Students can view up and coming competitions on our News Board. We enter pupils into various national competitions, including The Saatchi Schools Award, The Cambridge Drawing Society Exhibition and The Mall Galleries Student Exhibition. We encourage our pupils to enter the national ARTiculate competition, where pupils compete in giving an informed speech about a piece of art that they feel passionate about.

We recommend students keep abreast of developments in the world of art. As well as visiting exhibitions regularly students are encouraged to read monthly magazines. These include Modern Painters, Printmakers Magazine, Craft magazine and Blueprint.

Art at university

Post A level, students decide either to embark on the foundation art route or apply directly to degree level. Studying at foundation provides students with a transitional experience, introducing them to various pathways and allowing them to make an informed decision about what to study at degree level.
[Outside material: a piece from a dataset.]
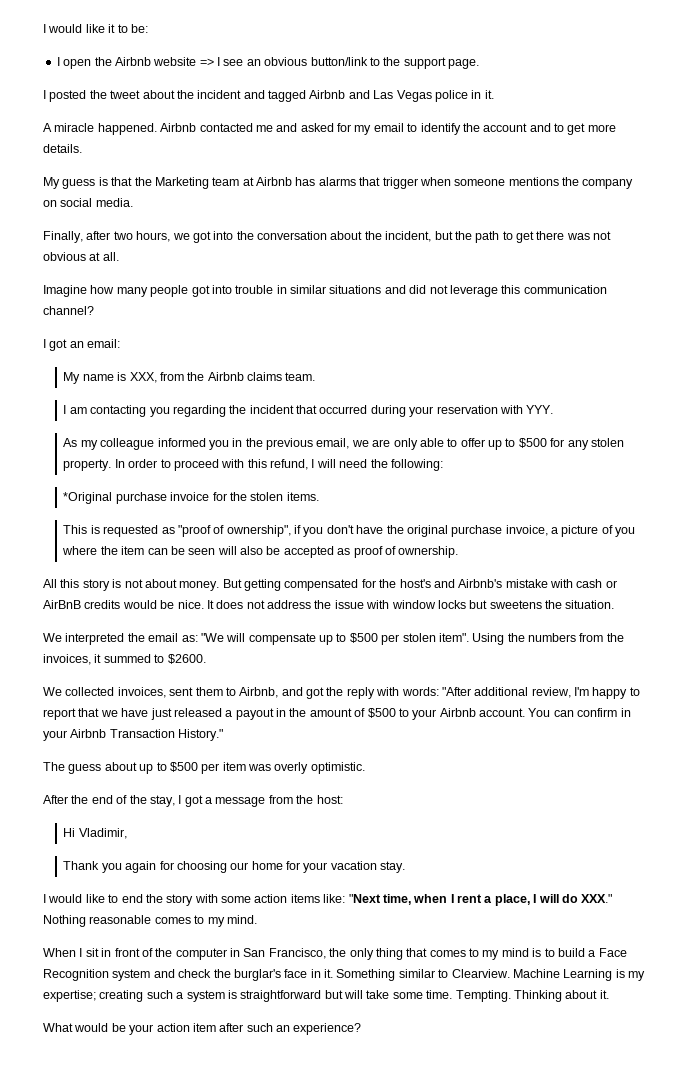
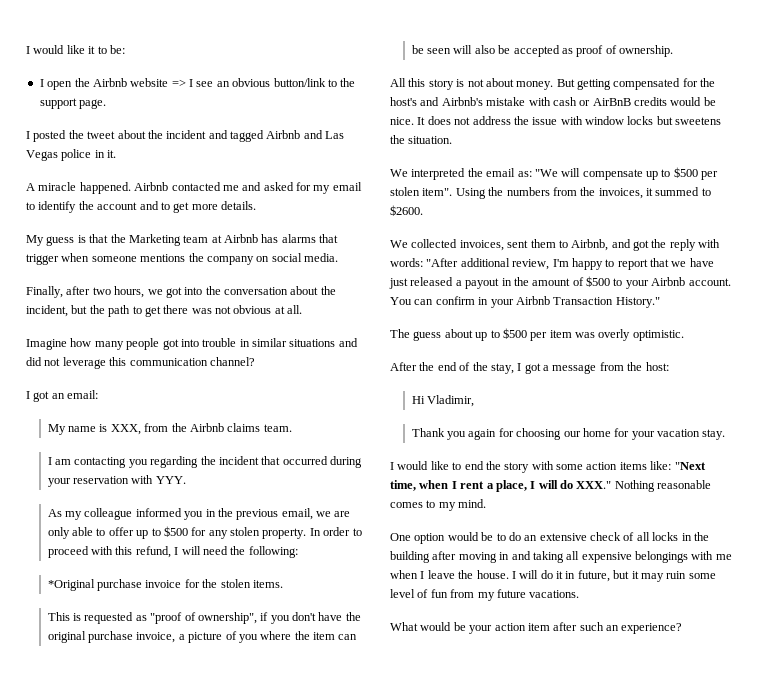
[43,948,627,960] [43,969,645,981] [43,990,609,1002] When I sit in front of the computer in San Francisco, the only thing that comes to my mind is to build a Face Recognition system and check the burglar's face in it. Something similar to Clearview. Machine Learning is my expertise; creating such a system is straightforward but will take some time. Tempting. Thinking about it. -> [390,532,709,544] [390,551,732,563] [390,570,716,582] [390,589,580,601] One option would be to do an extensive check of all locks in the building after moving in and taking all expensive belongings with me when I leave the house. I will do it in future, but it may ruin some level of fun from my future vacations.

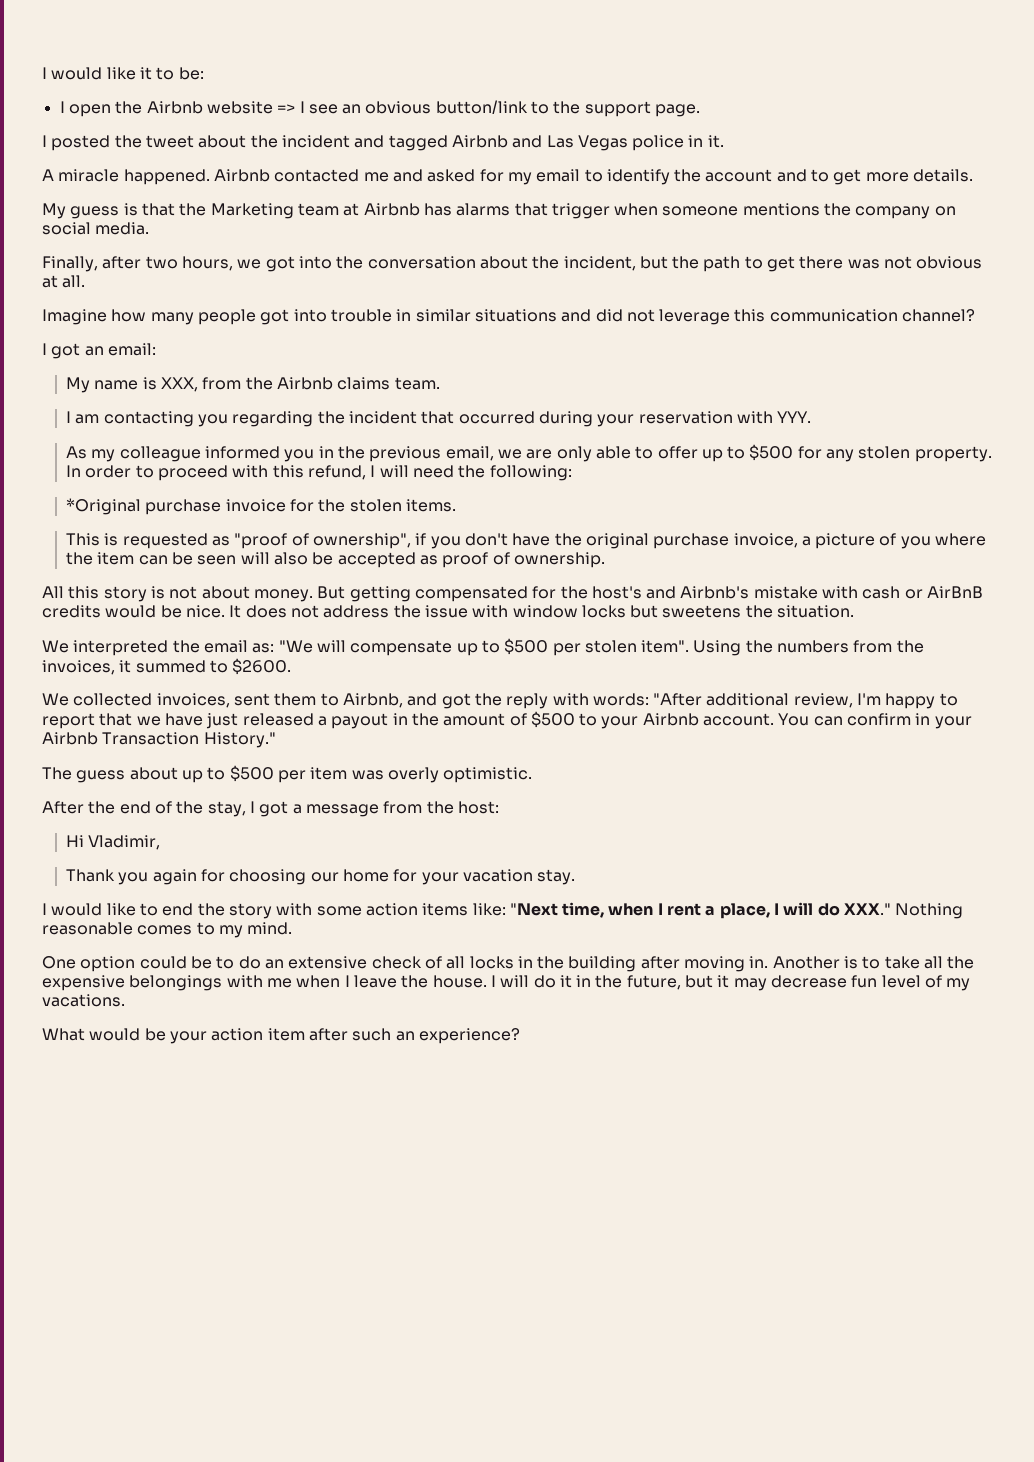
[447,532,479,541] would -> [139,956,187,969] could
[499,551,580,563] in and taking all -> [749,956,975,969] in. Another is to take all the
(576, 575) none -> [595,975,623,988] the
[666,571,716,579] [390,589,526,601] ruin some level of fun from my future -> [771,975,971,991] decrease fun level of my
We offer mock interviews for prospective architecture, art history and foundation pupils, support with writing relevant personal statements and portfolio reviews before interview.

Every year our students make successful applications to art-related courses such as architecture, art history, fashion, foundation art or graphic design. In the past five years Perse students have gained places at the University of Oxford, the University of Cambridge, Bath University, Newcastle University, UCL, Central St Martins College of Art and London College of Fashion, among others.

After graduating from an art and design course at a UK university, students will have a huge range of employment opportunities: architect, art historian , lecturer, graphic designer, interior designer, website designer, set designer, curator, computer graphics, fashion designer, textile designer, special effects and animator.